"""

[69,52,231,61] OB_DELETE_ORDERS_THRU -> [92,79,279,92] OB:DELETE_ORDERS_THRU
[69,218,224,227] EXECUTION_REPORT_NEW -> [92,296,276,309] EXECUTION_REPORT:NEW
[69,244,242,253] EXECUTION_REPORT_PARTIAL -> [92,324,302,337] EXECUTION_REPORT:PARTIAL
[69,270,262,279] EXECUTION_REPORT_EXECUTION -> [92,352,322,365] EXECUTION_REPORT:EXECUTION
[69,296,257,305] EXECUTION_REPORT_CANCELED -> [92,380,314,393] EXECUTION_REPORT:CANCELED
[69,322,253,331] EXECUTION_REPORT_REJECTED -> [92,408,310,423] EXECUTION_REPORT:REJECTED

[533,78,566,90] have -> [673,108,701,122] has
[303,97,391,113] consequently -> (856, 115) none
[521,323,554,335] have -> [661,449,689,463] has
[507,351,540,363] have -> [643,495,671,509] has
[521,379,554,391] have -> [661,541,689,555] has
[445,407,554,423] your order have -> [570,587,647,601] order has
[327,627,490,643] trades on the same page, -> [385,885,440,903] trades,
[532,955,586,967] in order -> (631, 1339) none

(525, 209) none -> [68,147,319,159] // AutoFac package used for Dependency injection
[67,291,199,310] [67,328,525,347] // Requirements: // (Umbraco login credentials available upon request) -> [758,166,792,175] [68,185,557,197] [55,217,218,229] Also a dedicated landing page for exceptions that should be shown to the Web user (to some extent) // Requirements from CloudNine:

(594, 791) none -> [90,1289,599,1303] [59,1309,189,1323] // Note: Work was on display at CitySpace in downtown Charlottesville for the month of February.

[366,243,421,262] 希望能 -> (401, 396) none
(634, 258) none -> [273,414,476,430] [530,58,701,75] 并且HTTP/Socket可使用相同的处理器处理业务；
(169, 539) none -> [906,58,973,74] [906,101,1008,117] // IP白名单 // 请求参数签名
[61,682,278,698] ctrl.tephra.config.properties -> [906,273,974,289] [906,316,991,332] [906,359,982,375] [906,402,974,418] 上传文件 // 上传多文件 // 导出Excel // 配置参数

"""

Of the lines above, copy each that contains "have".

Answer to this problem =>
[533,78,566,90] have -> [673,108,701,122] has
[521,323,554,335] have -> [661,449,689,463] has
[507,351,540,363] have -> [643,495,671,509] has
[521,379,554,391] have -> [661,541,689,555] has
[445,407,554,423] your order have -> [570,587,647,601] order has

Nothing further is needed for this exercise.